I created a few new Kafka topics for a project today — but, in testing, messages sent to the topic weren’t there. I normally echo some string into “kafka-console-producer.sh” to test messages. Evidently, STDERR wasn’t getting rendered back to my screen this way. I ran the producer script to get the “>” prompt and tried again — voila, a useful error:

[2022-10-31 15:36:23,471] ERROR Error when sending message to topic MyTopic with key: null, value: 4 bytes with error: (org.apache.kafka.clients.pro.internals.ErrorLoggingCallback)
org.apache.kafka.common.InvalidRecordException: Compacted topic cannot accept message without key in topic partition MyTopic-0.

Ohhh — that makes sense! They’ve got an existing process on a different Kafka server, and I just mirrored the configuration without researching what the configuration meant. They use “compact” as their cleanup policy — so messages don’t really age out of the topic. They age out when a newer message with that key gets posted. It’s a neat algorithm that I remember encountering when I first started reading the Kafka documentation … but it’s not something I had a reason to use.

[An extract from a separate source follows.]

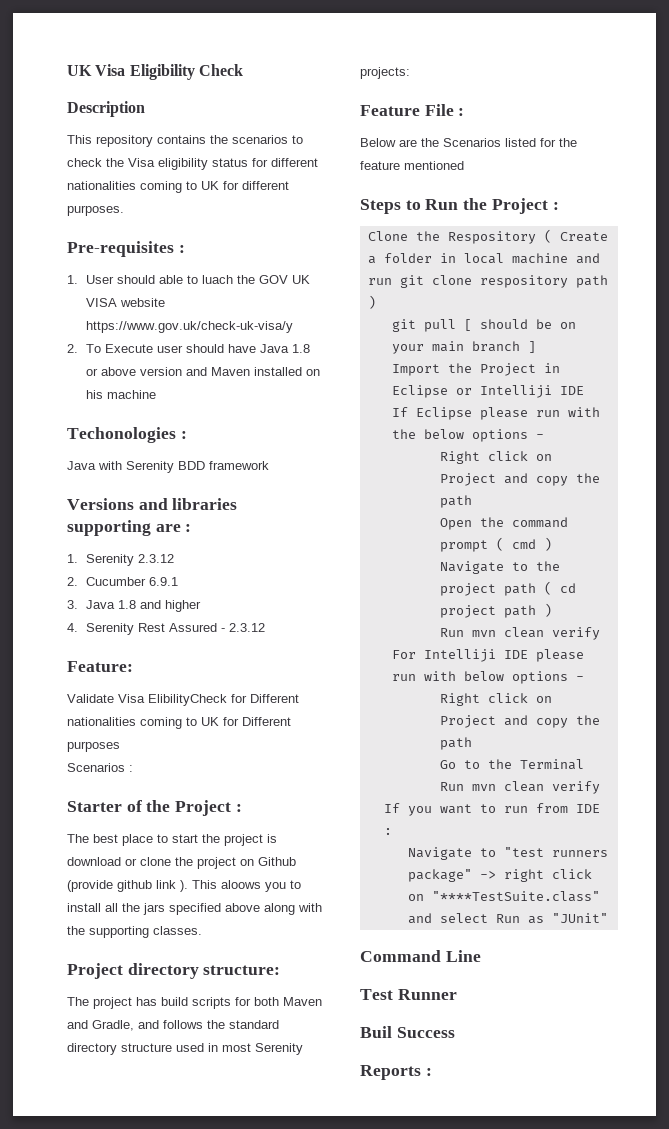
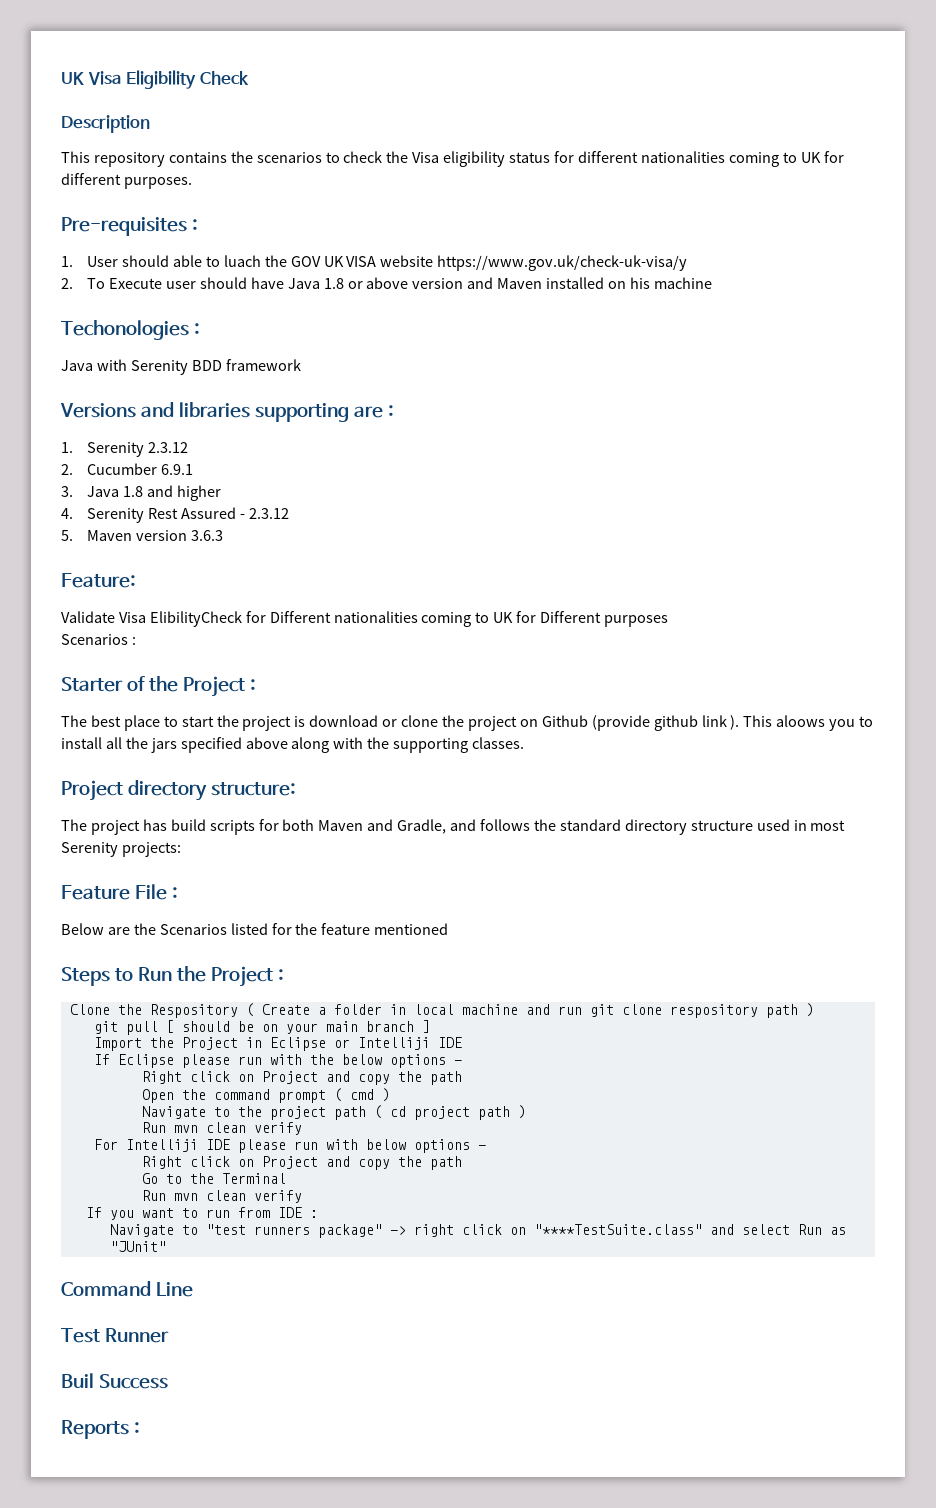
(266, 627) none -> [61,530,223,541] // 5. Maven version 3.6.3

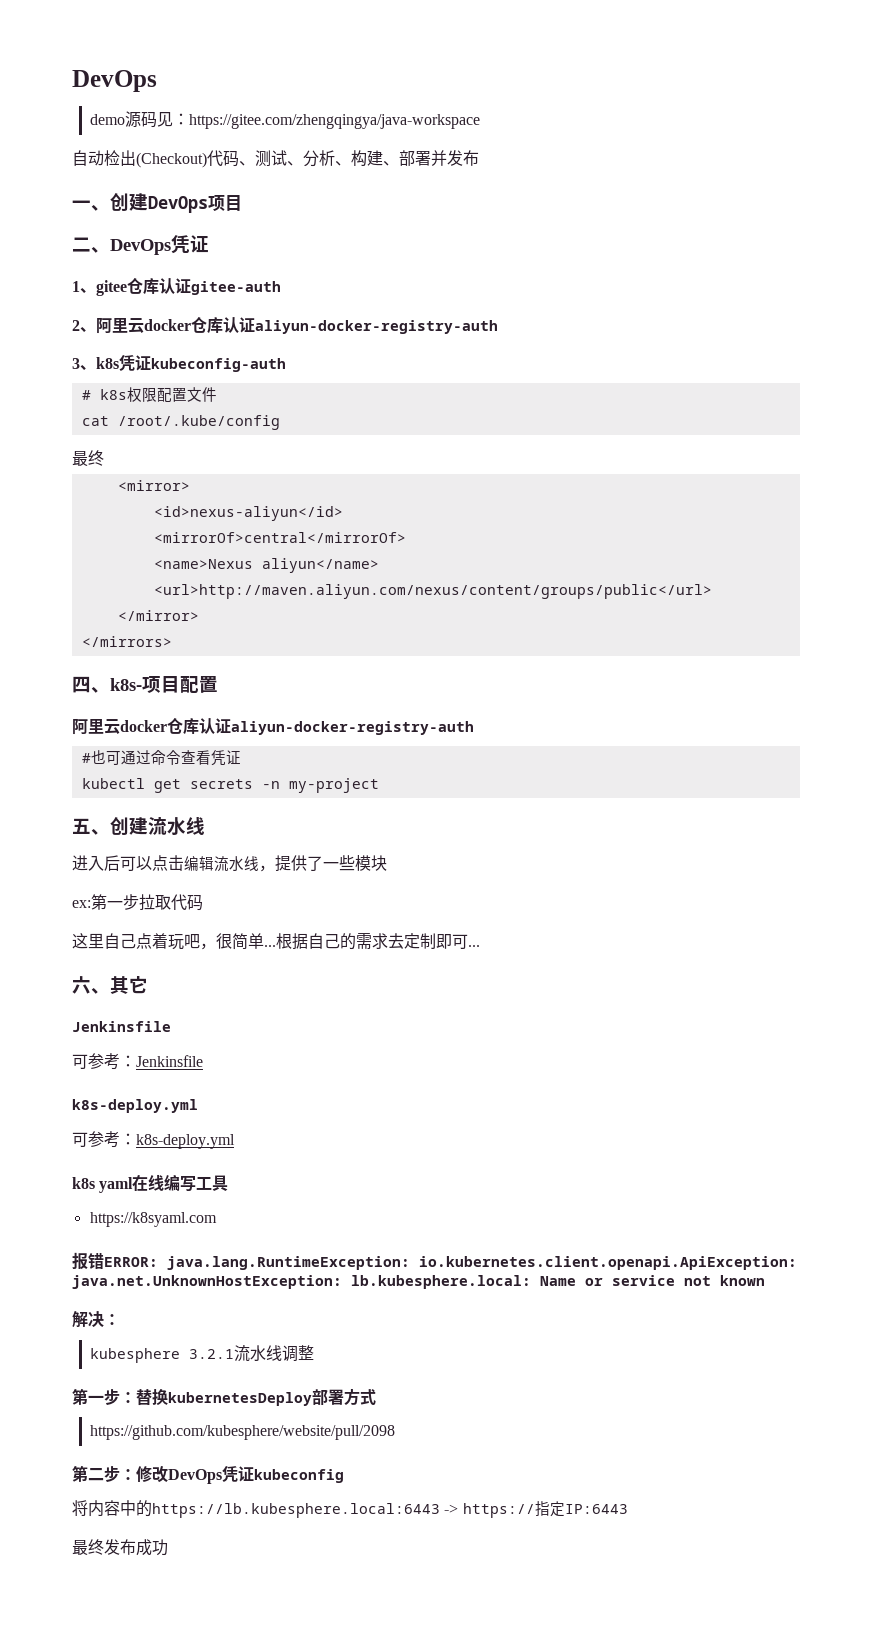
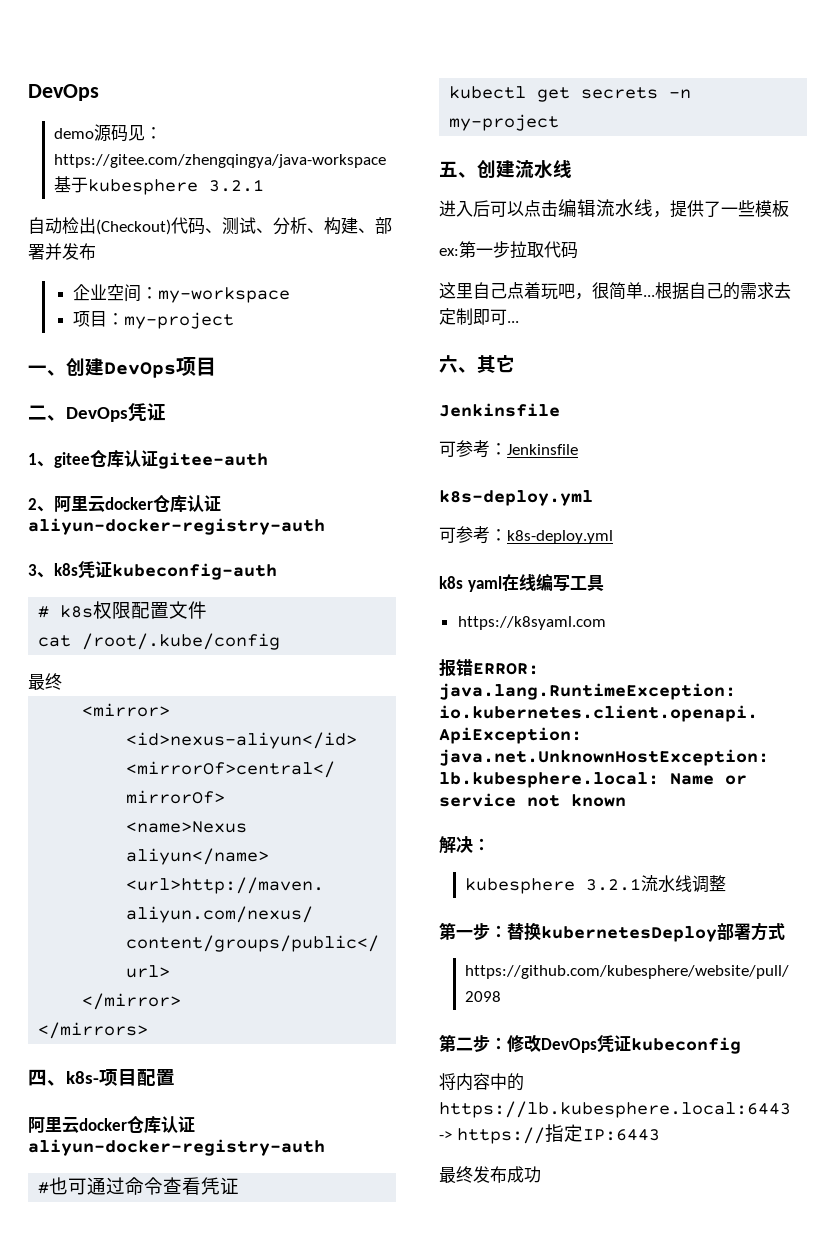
(481, 121) none -> [54,176,265,195] 基于kubesphere 3.2.1
(479, 158) none -> [73,284,291,303] [73,311,235,329] // 企业空间：my-workspace // 项目：my-project
[371,855,387,871] 块 -> [772,200,789,217] 板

The other data we have transiting our Kafka cluster is time-series data where we want all of the info for trending. Having just the most recent, say, CPU utilization on my server isn’t terribly useful. But it makes sense — if I instruct the topic to clean up old data but retain the most recent message for each key … I need to be giving it a key!

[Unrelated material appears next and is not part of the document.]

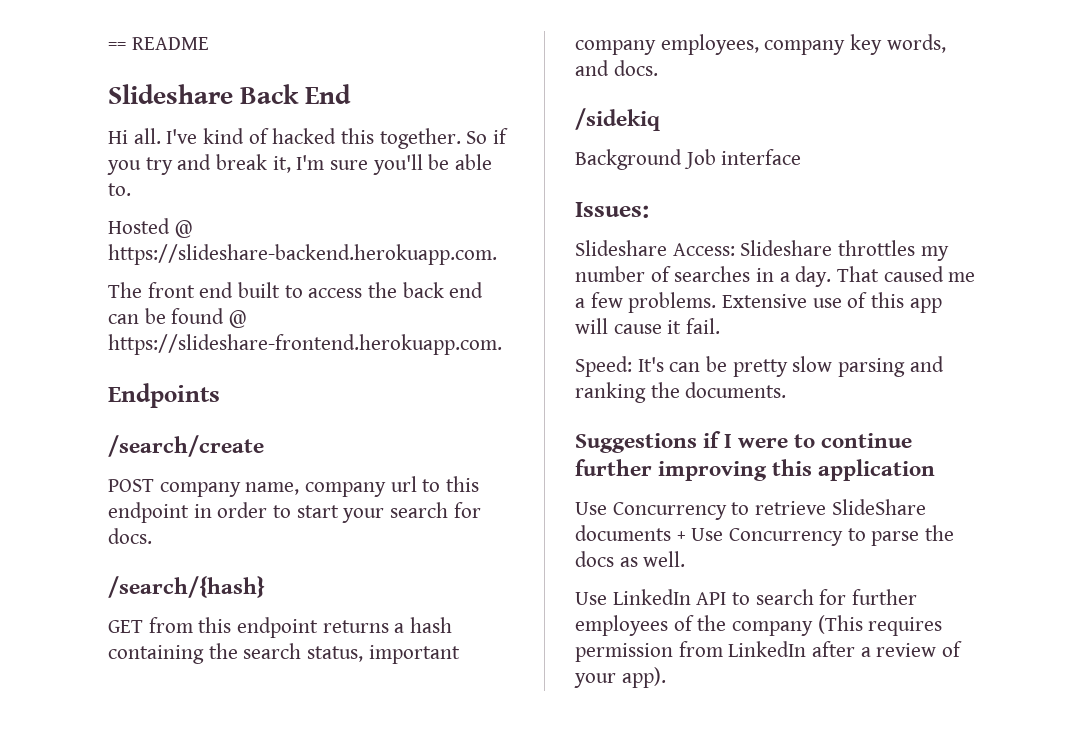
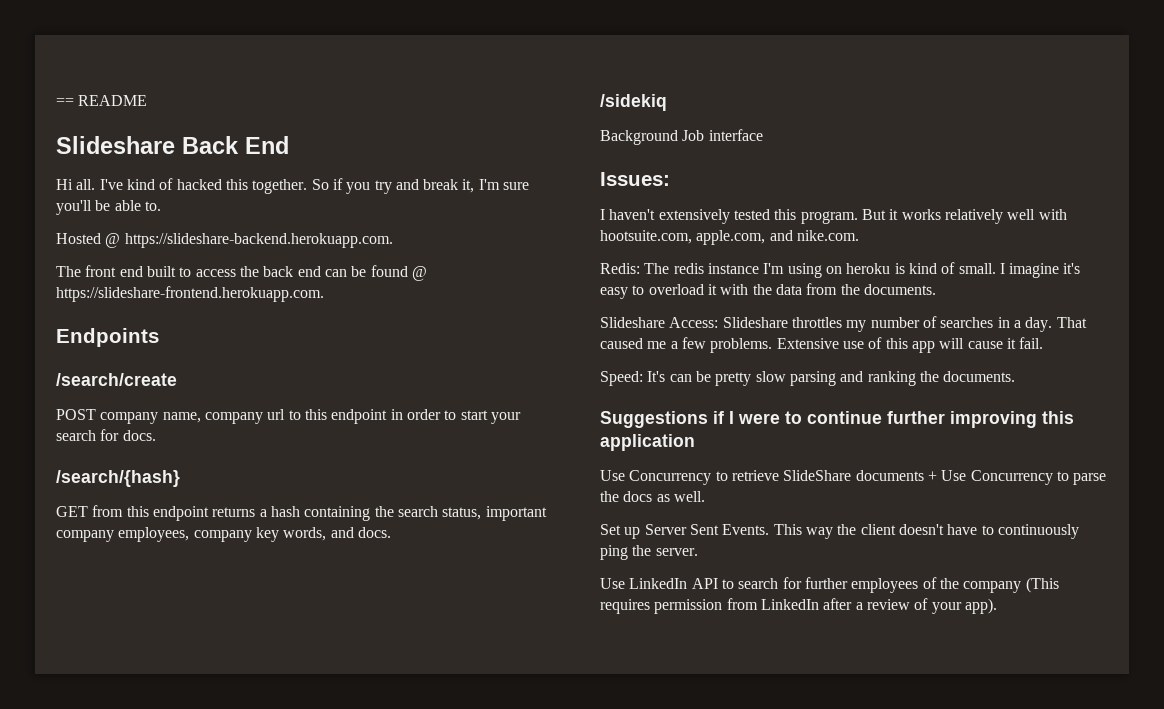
(649, 210) none -> [600,209,1067,224] [600,230,859,245] [600,262,1081,278] [600,283,936,299] // I haven't extensively tested this program. But it works relatively well with hootsuite.com, apple.com, and nike.com. // Redis: The redis instance I'm using on heroku is kind of small. I imagine it's easy to overload it with the data from the documents.
(686, 559) none -> [600,524,1079,539] [600,545,698,560] // Set up Server Sent Events. This way the client doesn't have to continuously ping the server.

Adding a parameter to parse the string into a key/value pair and provide the separator led to data being published to the clients:

echo “test:EchoTest” | /kafka/bin/kafka-console-producer.sh –bootstrap-server $(hostname):9092 –topic MyTopic –property “parse.key=true” –property “key.separator=:”

Unable to Use JMX Remotely for Kafka Stats

I noticed, today, that our Kafka Manager interface only shows details from one server — the one where we run Kafka Manager. We’ve done everything that we need to do in order to get this working — the port shows as open with nmap, the command to run Kafka includes all of the settings. I’ve even tried setting the JMX hostname, but still there is just one server reporting data

Then I happened across an article online that detailed how JMX actually uses three ports — the configured port 9999 and two other randomly selected and non-configurable ports. I used netstat to list all of the ports in use by the Java PID running my Kafka server and, voila, there were two odd-ball high ports (30000’s and 40000’s). I added those additional ports to the firewall rules and … I’ve got data for all of the Kafka servers!

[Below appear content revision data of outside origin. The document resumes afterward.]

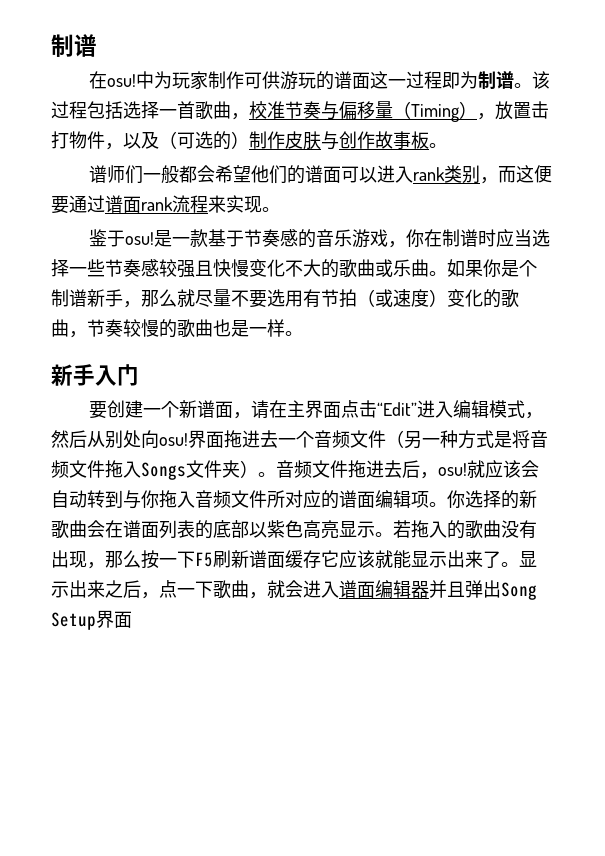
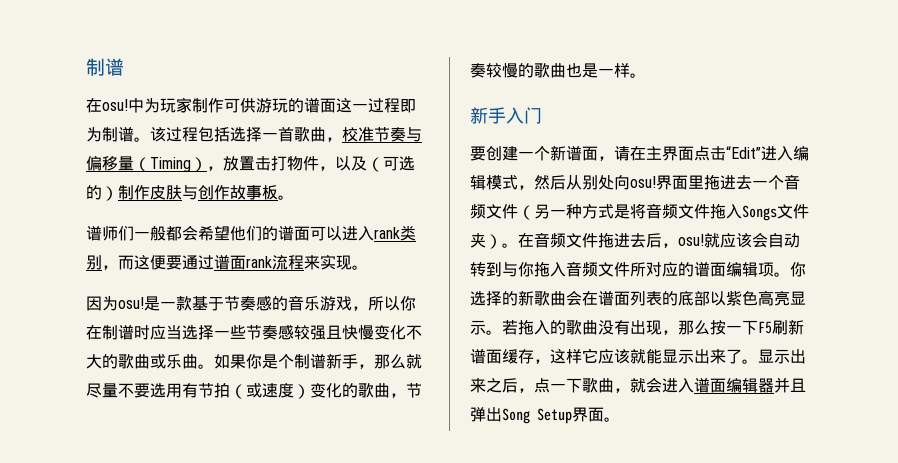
[89,229,126,247] 鉴于 -> [86,296,118,311] 因为
(407, 244) none -> [368,296,400,311] 所以
(224, 439) none -> [688,175,704,189] 里
(276, 474) none -> [518,233,534,248] 在
(321, 559) none -> [534,349,582,364] ，这样
(132, 619) none -> [604,417,620,422] 。

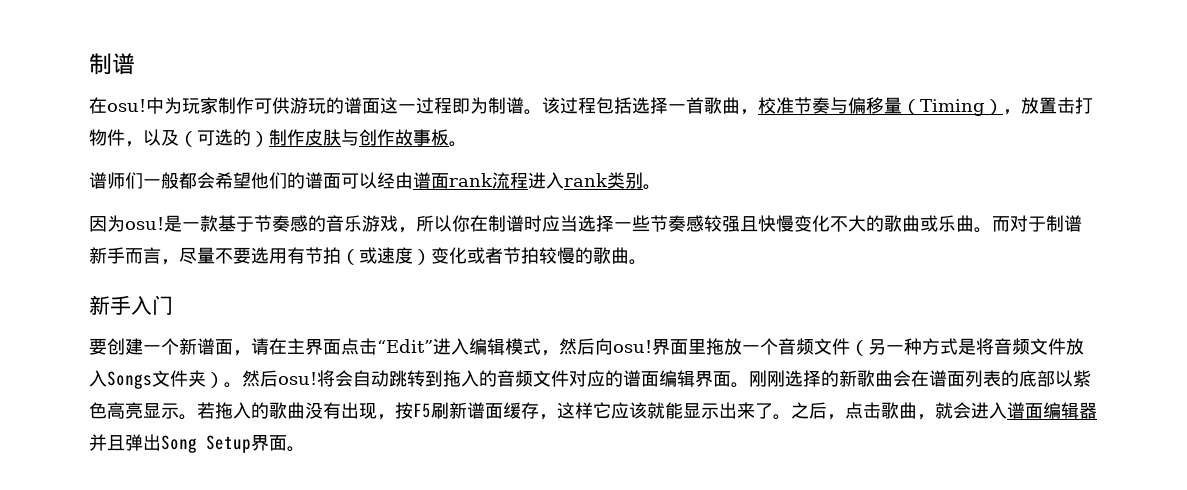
[342,225,416,241] [86,254,352,270] 进入rank类别，而这便要通过谱面rank流程来实现 -> [377,172,643,189] 经由谱面rank流程进入rank类别
[214,353,422,369] 如果你是个制谱新手，那么就 -> [992,215,1082,232] [89,247,179,265] 而对于制谱新手而言，
[342,383,422,398] [470,63,486,78] 的歌曲，节奏 -> [467,247,539,264] 或者节拍
[566,63,630,78] 也是一样 -> (629, 255) none
[566,175,614,190] 从别处 -> (595, 346) none
[720,175,752,190] 进去 -> [724,338,742,355] 放
[710,204,726,219] 拖 -> [1066,338,1084,355] 放
[518,232,800,248] [470,261,646,277] 在音频文件拖进去后，osu!就应该会自动转到与你拖入音频文件所 -> [242,370,569,387] 然后osu!将会自动跳转到拖入的音频文件
[758,262,806,277] 项。你 -> [695,370,785,388] 界面。刚刚
[678,320,758,335] 那么按一下 -> [395,402,413,419] 按
[758,349,806,364] [470,378,486,393] 显示出来 -> (791, 417) none
[550,378,582,393] 一下 -> [863,402,881,419] 击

This is obviously a short-term solution as the two randomly selected ports will be different when I restart the service next time. I’d prefer to leave the firewall in place (i.e. not just open all ports >1024 between the Kafka Manager host and all of the Kafka servers) so might put together a script to identify the “oddball” ports associated to the Java pid and add them to transient firewalld rules. But the last server restart was back in 2021 … so I might just manually add them after the upgrade next week and worry about something ‘better’ next year!

KDE Dolphin — Unable to Move Files and Folders

Scott was trying to move some backup files from /a/path/to/backup to /a/path/to-a-different/backup — he’s using Dolphin & has a tab open to each of the folders in question. He chown’d /a/path to his account, chmod’d /a/path so user can read and write. But using the copy/paste option … nothing happens.

I came across a few old (and closed) bugs that seemed to produce errors in this same situation — but the reporters were able to perform their copy/move operations when they used the same tab instead of having one folder open in each tab. It worked … inexplicable, but we have success!